The general idea of A/B testing is that some users will see one version of a website feature and other users see a different version. These two versions of the feature might ultimately provide the same functionality, but provide the user with a slightly different experience, depending on which version they are shown. The success of the test will generally be based on the user taking some action. The winner is determined by whether version A or version B receives the most success hits. If the difference in success hits between A and B is significant, then this is a clear indication of which one you should implement for all of your user-base.

The simplest A/B tests include scenarios like "the button is on the right" vs "the button is on the left" or "the background is green" vs "the background is blue". Whilst these might sound like pointless exercises, the Gods of A/B testing have decided that sometimes these small changes really do push up the conversion rate. Whether it is the psychology of colors, the genetically encoded aesthetic preferences we all carry or some ancient voodoo, if the statistics are pointing at a winning version of a feature of your website, then you would be a fool to ignore it.

Even a small consistent difference will pay back with compound interest when combined with numerous other changes methodically measured in the same way.

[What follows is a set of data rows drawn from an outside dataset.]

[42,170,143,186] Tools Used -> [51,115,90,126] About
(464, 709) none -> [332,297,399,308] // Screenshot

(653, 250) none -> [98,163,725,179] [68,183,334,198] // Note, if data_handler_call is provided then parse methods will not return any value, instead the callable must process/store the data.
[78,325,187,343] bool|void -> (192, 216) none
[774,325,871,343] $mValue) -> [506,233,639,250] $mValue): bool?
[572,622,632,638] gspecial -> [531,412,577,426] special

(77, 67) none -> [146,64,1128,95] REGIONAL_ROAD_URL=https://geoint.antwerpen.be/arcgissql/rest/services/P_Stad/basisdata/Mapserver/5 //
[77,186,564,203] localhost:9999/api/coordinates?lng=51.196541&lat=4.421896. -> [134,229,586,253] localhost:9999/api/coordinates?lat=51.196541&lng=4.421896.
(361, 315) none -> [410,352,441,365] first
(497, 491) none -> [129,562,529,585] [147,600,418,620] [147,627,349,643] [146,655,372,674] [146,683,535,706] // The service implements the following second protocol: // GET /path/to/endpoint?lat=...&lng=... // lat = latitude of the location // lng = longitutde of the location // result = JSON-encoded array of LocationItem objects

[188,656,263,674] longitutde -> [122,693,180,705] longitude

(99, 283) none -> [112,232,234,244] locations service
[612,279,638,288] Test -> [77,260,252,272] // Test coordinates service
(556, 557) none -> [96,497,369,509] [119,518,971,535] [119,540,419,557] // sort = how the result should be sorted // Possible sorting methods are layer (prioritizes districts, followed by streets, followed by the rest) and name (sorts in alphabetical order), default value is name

While we all think we know the best solution, the best design and the best UX, in this ever changing world, we really know nothing unless we have the statistics to back it up. Anyone who is doing anything of significance on the web is doing some form of measuring and A/B testing.

Ruby Or JavaScript?

When I say, "A/B Testing in Ruby On Rails", you probably think I am talking about something like Optimizely or Google Website Optimizer (now Google Content Experiments). These are great solutions and if you are serious about A/B testing your Ruby-On-Rails application then you should check them out. These solutions are JavaScript solutions which work by dropping a JavaScript snippet onto your webpage and changing the user’s experience at the browser level. The JavaScript will make the choice of what the current user sees by changing the DOM (HTML on the page) or redirecting them to another page.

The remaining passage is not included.